Depuis toujours, je consulte de temps en temps mes archives personnelles. Je retrace mes pas, un peu comme le Petit Poucet des Contes de Charles Perrault ; je relis des extraits de mes carnets de notes professionnels, de mes journaux personnels, ainsi que des chroniques que j’ai publiées au cours des quatre dernières décennies.
Il y a un peu plus d’une décennie, l’alliage des systèmes techniques de communication à ceux de l’informatique a suscité une véritable révolution technologique, qui a facilité la constitution d’archives personnelles.
Auparavant, je découpais des articles de journaux et de revues que je rangeais dans des chemises. Au fil des ans, j’ai ainsi collectionné des boîtes d’archives, plus ou moins bien organisées. Depuis un peu plus d’une décennie, j’ai diminué le volume physique de cette collection, au fur et à mesure que je me suis mis à collectionner des marque-pages liés à des documents remisés sur Internet.
De plus, à plusieurs reprises, j’ai tenu une espèce de journal électronique de réflexions, suscitées par des lectures de livres et d’articles, liées parfois à des sources disponibles sur Internet. La nature éphémère de ses archives électroniques est un sujet en soi, sur lequel je reviendrai à une autre occasion.
Pour l’instant, je me contente de révéler ce que j’ai rédigé il y a onze ans et quelques jours, soit un an après le 11 septembre 2001, quelques mois avant l’invasion de l’Irak.
À cette époque, Candide sombrait dans une dépression dont il ne se libérerait que tout récemment.
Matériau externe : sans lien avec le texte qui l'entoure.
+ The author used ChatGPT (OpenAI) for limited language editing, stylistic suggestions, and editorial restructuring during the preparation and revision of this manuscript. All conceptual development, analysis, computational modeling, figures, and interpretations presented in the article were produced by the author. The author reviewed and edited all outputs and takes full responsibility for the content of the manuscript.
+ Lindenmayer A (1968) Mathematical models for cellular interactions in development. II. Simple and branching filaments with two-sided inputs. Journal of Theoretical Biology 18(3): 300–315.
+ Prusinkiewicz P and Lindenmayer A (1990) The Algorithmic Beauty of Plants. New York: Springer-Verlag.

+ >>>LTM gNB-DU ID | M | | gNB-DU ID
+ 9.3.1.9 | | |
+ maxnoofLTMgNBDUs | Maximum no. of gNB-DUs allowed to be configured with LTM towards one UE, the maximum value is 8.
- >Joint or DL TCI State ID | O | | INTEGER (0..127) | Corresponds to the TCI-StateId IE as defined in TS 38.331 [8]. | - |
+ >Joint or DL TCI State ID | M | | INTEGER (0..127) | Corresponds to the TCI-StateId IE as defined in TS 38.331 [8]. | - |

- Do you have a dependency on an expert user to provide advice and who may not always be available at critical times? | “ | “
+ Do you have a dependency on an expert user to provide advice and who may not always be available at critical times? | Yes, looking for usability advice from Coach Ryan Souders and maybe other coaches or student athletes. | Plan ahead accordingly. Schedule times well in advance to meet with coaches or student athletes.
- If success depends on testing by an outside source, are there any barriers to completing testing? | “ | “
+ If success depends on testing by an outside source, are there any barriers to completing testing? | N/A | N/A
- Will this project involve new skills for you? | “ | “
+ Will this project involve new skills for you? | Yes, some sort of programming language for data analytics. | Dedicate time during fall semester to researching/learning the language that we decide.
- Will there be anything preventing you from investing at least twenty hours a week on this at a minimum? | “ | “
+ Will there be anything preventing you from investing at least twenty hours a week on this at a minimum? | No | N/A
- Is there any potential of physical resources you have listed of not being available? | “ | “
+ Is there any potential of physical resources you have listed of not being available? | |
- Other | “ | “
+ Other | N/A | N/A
Son point de vue sur la nature humaine n’a pas changé ; il a toutefois appris à s’en détacher, stoïquement.
Journal – Début octobre 2002
Je ne suis plus aussi politiquement candide que je l’ai été déjà, pendant trop longtemps.
Pendant longtemps, j’ai cru qu’il était possible de changer l’humain et de créer un monde différent, égalitaire et pacifique, où chacun participerait à la vie communautaire à la mesure de ses moyens, sans accaparer plus de ressources qu’il ne le fallait pour subvenir à ses besoins personnels les plus élémentaires. Au fond, j’ai cru qu’il était possible de créer une communauté où chacun assumerait ses responsabilités et participerait au bien commun, autant à le créer qu’à en jouir : une communauté idéale, telle que proposée par les utopistes depuis la Renaissance jusqu’à tout récemment.
Je n’en suis plus aussi convaincu aujourd’hui. Une à une, mes illusions se sont effondrées. L’humain est imparfait, violent, et fondamentalement prédateur. C’est une créature faible, dotée de pouvoirs énormes : des pouvoirs qui le fascinent, et qu’il maîtrise difficilement.
La candeur a toujours permis à l’humain de consentir volontairement à sa propre mystification. Il faut beaucoup de courage pour regarder la réalité en face et en accepter les conséquences. Je ne crois plus que l’humain en soit capable. Le petit homme que nous sommes collectivement à l’échelle mondiale, retiendra toujours même le plus grand d’entre nous qu’il pourrait devenir. Et, paradoxalement, ceux qui parviennent à dépasser ce petit homme, savent fort bien que c’est en respectant et en reconnaissant cette limite qu’ils peuvent réussir à maîtriser les plus grands nombres.